Fences and barriers – Fences can help to separate livestock – chickens, ducks, pigs, sheep etc – from your plants. They can also keep out rabbits, possums, rats, wild deer, goats, pigs and other four-legged pests. If your pest is a burrower then you’ll need to use a good strong mesh and bury it underground around the perimeter of your planting area to prevent the likes of rats and rabbits from getting in. It’s worth checking this perimeter reasonably often – especially during the lean months of winter - as these can be persistent animals. Generally mesh and wire are used to keep livestock and pests off crops and the size and strength of wire and strength of posts etc. is dependent on what you are either containing or keeping out.
Deterrents – Visual deterrents have long been a method for keeping flocks of birds off concentrated plantings of food crops. Scarecrows probably scare us more than they do the birds but there are some flashy, bright objects that can be of practical use out in the garden. CDs suspended from strings and strips of baking foil are good for constant movement and they catch the light.
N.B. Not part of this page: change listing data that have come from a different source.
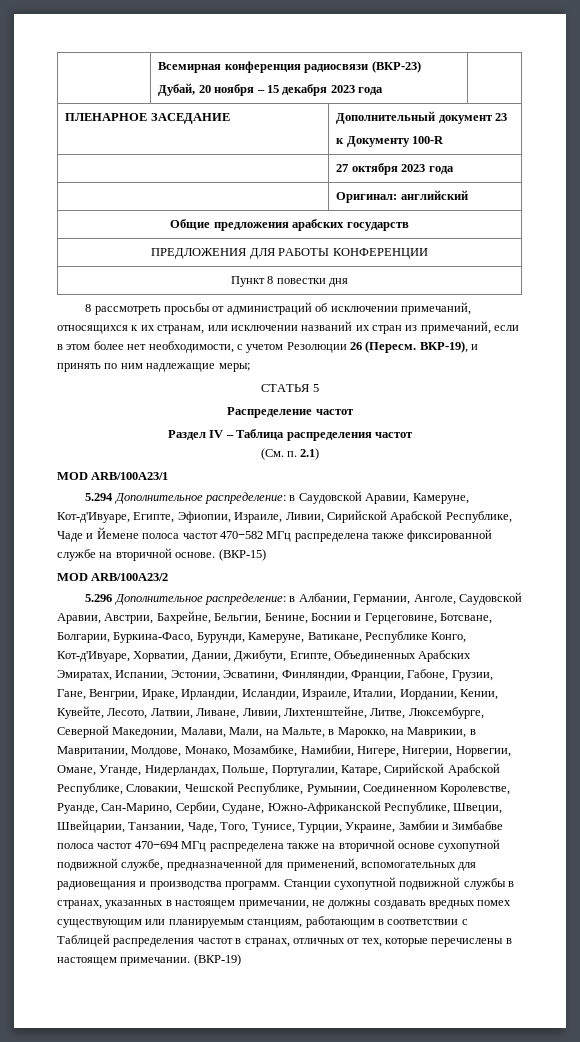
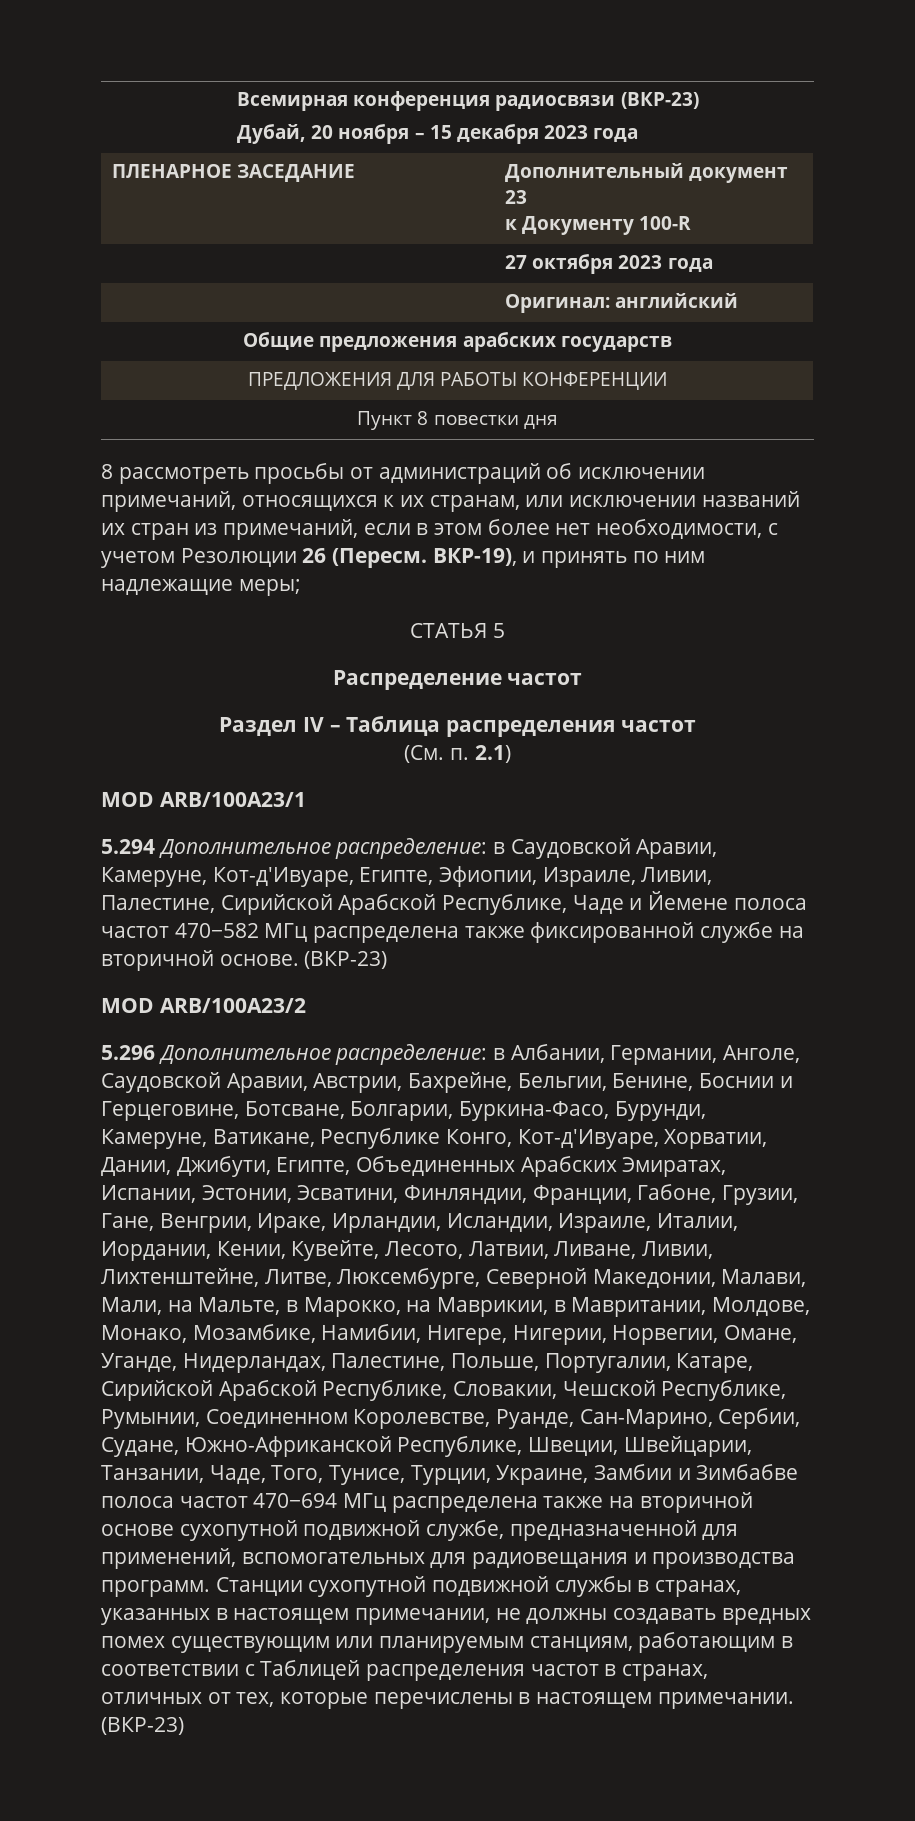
- 5.294 Дополнительное распределение: в Саудовской Аравии, Камеруне, Кот-д'Ивуаре, Египте, Эфиопии, Израиле, Ливии, Сирийской Арабской Республике, Чаде и Йемене полоса частот 470−582 МГц распределена также фиксированной службе на вторичной основе. (ВКР-15)
+ 5.294 Дополнительное распределение: в Саудовской Аравии, Камеруне, Кот-д'Ивуаре, Египте, Эфиопии, Израиле, Ливии, Палестине, Сирийской Арабской Республике, Чаде и Йемене полоса частот 470−582 МГц распределена также фиксированной службе на вторичной основе. (ВКР-23)
- в Албании, Германии, Анголе, Саудовской Аравии, Австрии, Бахрейне, Бельгии, Бенине, Боснии и Герцеговине, Ботсване, Болгарии, Буркина-Фасо, Бурунди, Камеруне, Ватикане, Республике Конго, Кот-д'Ивуаре, Хорватии, Дании, Джибути, Египте, Объединенных Арабских Эмиратах, Испании, Эстонии, Эсватини, Финляндии, Франции, Габоне, Грузии, Гане, Венгрии, Ираке, Ирландии, Исландии, Израиле, Италии, Иордании, Кении, Кувейте, Лесото, Латвии, Ливане, Ливии, Лихтенштейне, Литве, Люксембурге, Северной Македонии, Малави, Мали, на Мальте, в Марокко, на Маврикии, в Мавритании, Молдове, Монако, Мозамбике, Намибии, Нигере, Нигерии, Норвегии, Омане, Уганде, Нидерландах, Польше, Португалии, Катаре, Сирийской Арабской Республике, Словакии, Чешской Республике, Румынии, Соединенном Королевстве, Руанде, Сан-Марино, Сербии, Судане, Южно-Африканской Республике, Швеции, Швейцарии, Танзании, Чаде, Того, Тунисе, Турции, Украине, Замбии и Зимбабве полоса частот 470−694 МГц распределена также на вторичной основе сухопутной подвижной службе, предназначенной для применений, вспомогательных для радиовещания и производства программ.
+ в Албании, Германии, Анголе, Саудовской Аравии, Австрии, Бахрейне, Бельгии, Бенине, Боснии и Герцеговине, Ботсване, Болгарии, Буркина-Фасо, Бурунди, Камеруне, Ватикане, Республике Конго, Кот-д'Ивуаре, Хорватии, Дании, Джибути, Египте, Объединенных Арабских Эмиратах, Испании, Эстонии, Эсватини, Финляндии, Франции, Габоне, Грузии, Гане, Венгрии, Ираке, Ирландии, Исландии, Израиле, Италии, Иордании, Кении, Кувейте, Лесото, Латвии, Ливане, Ливии, Лихтенштейне, Литве, Люксембурге, Северной Македонии, Малави, Мали, на Мальте, в Марокко, на Маврикии, в Мавритании, Молдове, Монако, Мозамбике, Намибии, Нигере, Нигерии, Норвегии, Омане, Уганде, Нидерландах, Палестине, Польше, Португалии, Катаре, Сирийской Арабской Республике, Словакии, Чешской Республике, Румынии, Соединенном Королевстве, Руанде, Сан-Марино, Сербии, Судане, Южно-Африканской Республике, Швеции, Швейцарии, Танзании, Чаде, Того, Тунисе, Турции, Украине, Замбии и Зимбабве полоса частот 470−694 МГц распределена также на вторичной основе сухопутной подвижной службе, предназначенной для применений, вспомогательных для радиовещания и производства программ.
- Станции сухопутной подвижной службы в странах, указанных в настоящем примечании, не должны создавать вредных помех существующим или планируемым станциям, работающим в соответствии с Таблицей распределения частот в странах, отличных от тех, которые перечислены в настоящем примечании. (ВКР-19)
+ Станции сухопутной подвижной службы в странах, указанных в настоящем примечании, не должны создавать вредных помех существующим или планируемым станциям, работающим в соответствии с Таблицей распределения частот в странах, отличных от тех, которые перечислены в настоящем примечании. (ВКР-23)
You can buy bright spinning devices that have large eyes printed onto them – mean to resemble the eyes of a bird of prey. The trick is to keep varying your means of deterrent as eventually birds and animals will get used to things that stay in one location in the garden over time – so keep moving things around and change your set-up every few weeks. There are sound deterrents available but they may annoy your pets and your neighbours.